# PC Requirements for Editing HD Video



## BunkerGuy (Oct 13, 2007)

I'm looking for a PC that can handle HD Video. I realize it takes plenty of power and memory to edit High Definition - but how much?

If someone can compile a list of specifications that I need to look for it will be of great help.

The aim is to have the final edit on Blu-ray disc.

How much RAM do I need? Which graphics card exactly? (shooting AVCHD format). What kind of processor? Etc.

I realize a budget of only £1,000 may limit my options.

I can't find a domestic system with a Blu-ray drive fitted as standard. Are there any problems associated with using an external Blu-ray drive?

Any help appreciated.

Many thanks.

Location: UK.


----------



## ebackhus (Apr 21, 2005)

AMD Phenom 9850 Black Edition 2.5Ghz Quad-Core - $235.00
http://www.newegg.com/Product/Product.aspx?Item=N82E16819103249

MSI K9A2 AM2/AM2+ - $94.99 ($10 mail-in rebate!)
http://www.newegg.com/Product/Product.aspx?Item=N82E16813130172

4GB Corsair PC6400 DDR2 RAM - $122.00
http://www.newegg.com/Product/Product.aspx?Item=N82E16820145194

PC Power & Cooling 610w PSU - $109.99
http://www.newegg.com/Product/Product.aspx?Item=N82E16817703005

eVGA 8600GT 256MB PCI-Express - $79.99 ($30 mail-in rebate!)
http://www.newegg.com/Product/Product.aspx?Item=N82E16814130085

LG DVD-RW/Blu-Ray combo burner $269.99
http://www.newegg.com/Product/Product.aspx?Item=N82E16827136137

Samsung 500GB SATA Hard Drive - $89.99
http://www.newegg.com/Product/Product.aspx?Item=N82E16822152052

Windows XP SP2c 64-bit - $139.99
http://www.newegg.com/Product/Product.aspx?Item=N82E16832116378

NZXT Nose dampening case - $89.99 ($25 mail-in rebate!)
http://www.newegg.com/Product/Product.aspx?Item=N82E16811146035

$1151.94 before shipping. Don't forget the $65 in rebates!

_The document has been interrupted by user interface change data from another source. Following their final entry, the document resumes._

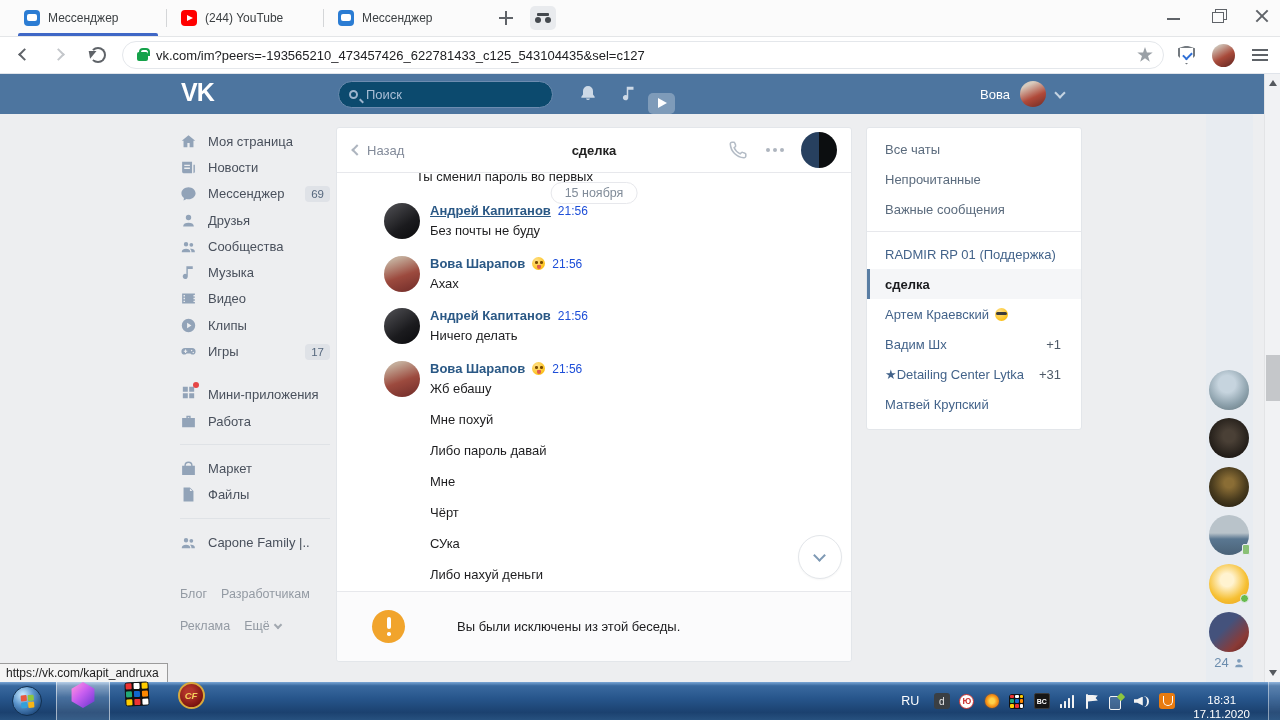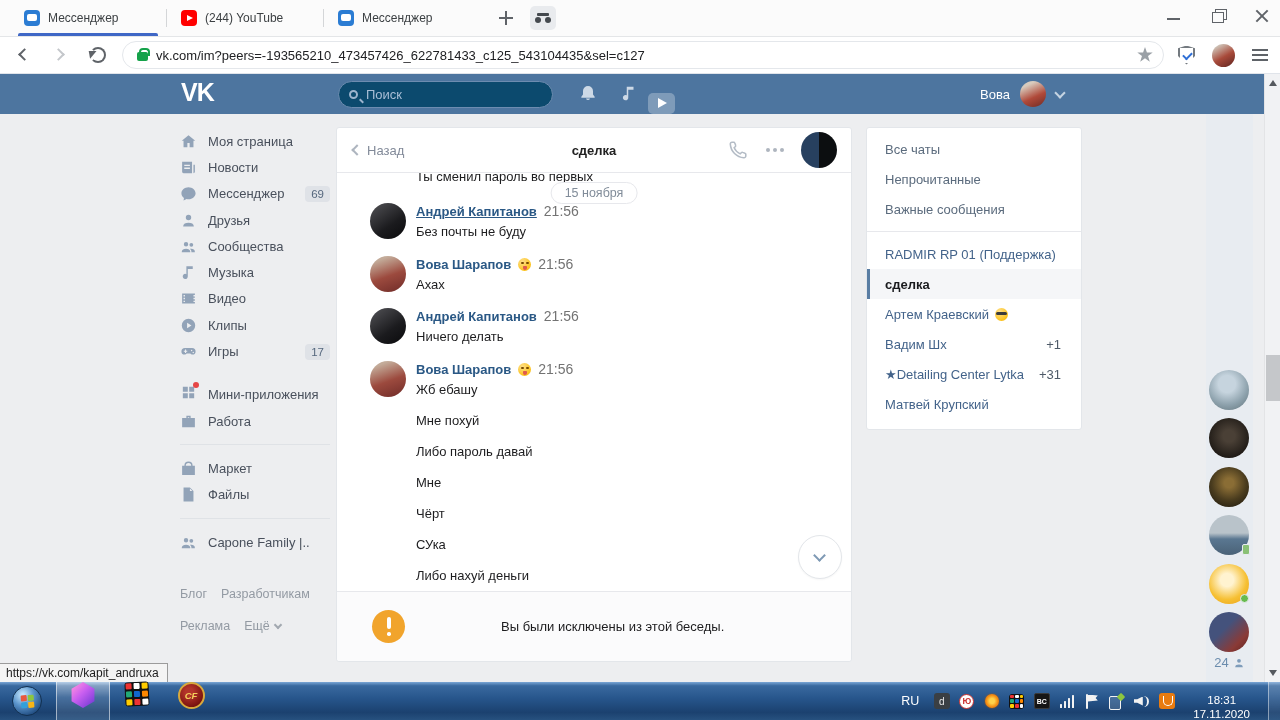"Андрей Капитанов" .msg-group { left: 33px -> 47px }
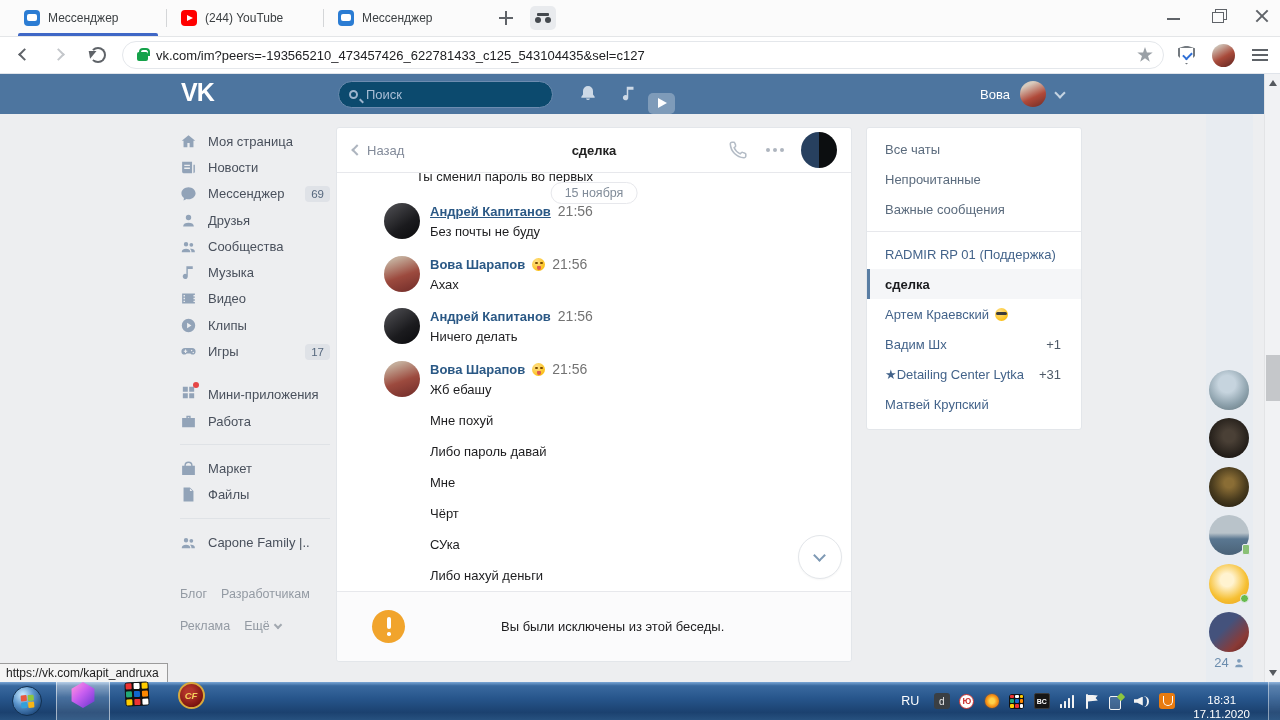"21:56" .msg-time { color: #737373 -> #1d4ed8; font-size: 14px -> 12px }
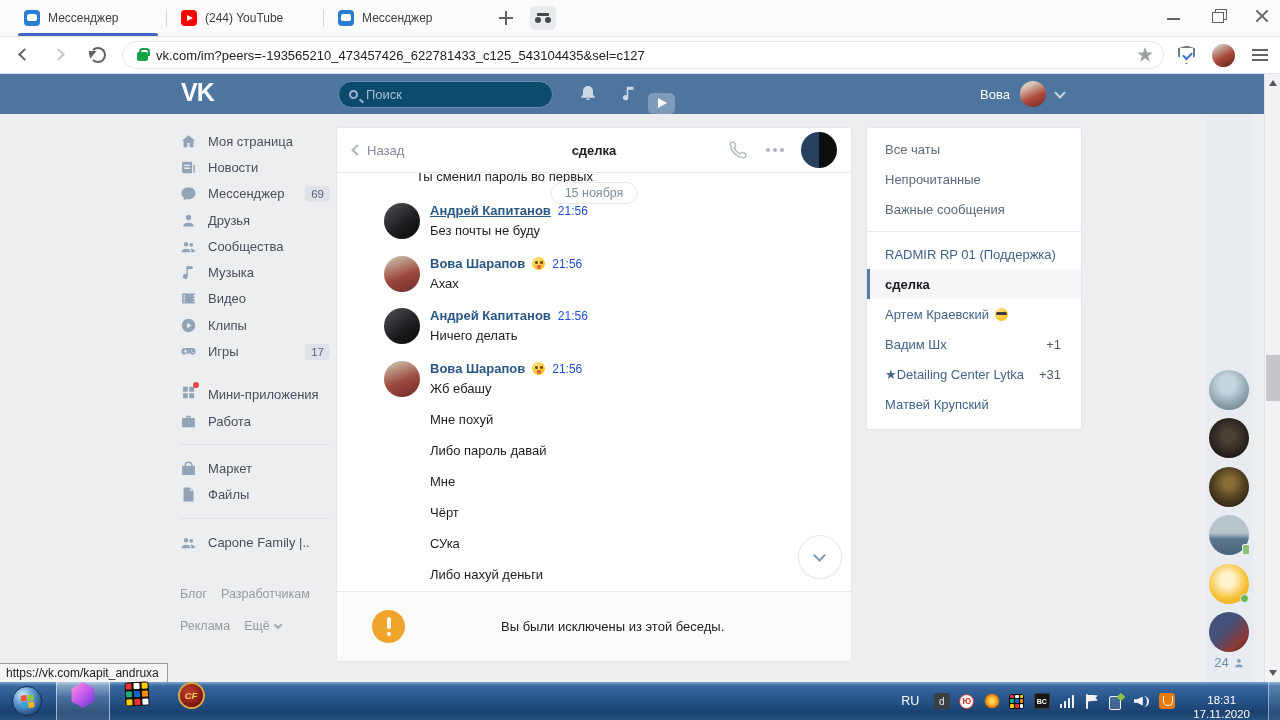"Вы были исключены из этой" .notice-text { margin-left: 96px -> 52px }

This build will provide plenty of power to edit and render HD video and allow you to create Blu Ray master copies of the final works. An extra 1TB hard drive may be added for additional storage. The XP Pro 64-bit was chosen due to higher application compatibility and its ability to handle over 3GB of RAM.


----------



## BunkerGuy (Oct 13, 2007)

Many thanks indeed for your help.

I'm researching a system for my friend. We have all the HD kit aside from the editing PC which he will be gathering. Today I'm giving him all the information provided by yourself.

Thanks again.

I appreciate it.


----------



## philm400 (Aug 3, 2008)

I've read quite a few posts recommending Intel over AMD. Any thoughts on a processor and motherboard using Intel? My needs are for digital video capture at standard size. I'll be using a MovieStuff DV8 Sniper unit to do frame by frame transfers of some old 8mm and super 8 film. It captures up to 8 frames / sec directly to a raid 0 using two or three hard drives (the os on it's own hd). The owner of MovieStuff Roger told me using a pc will be the way to go for the captures. I have nearly 0 experience with pc having always been a Mac guy. I have a background in electronics so I feel I can put together a system. Just wondering if I'll run into difficulties not being familiar with Windows.


----------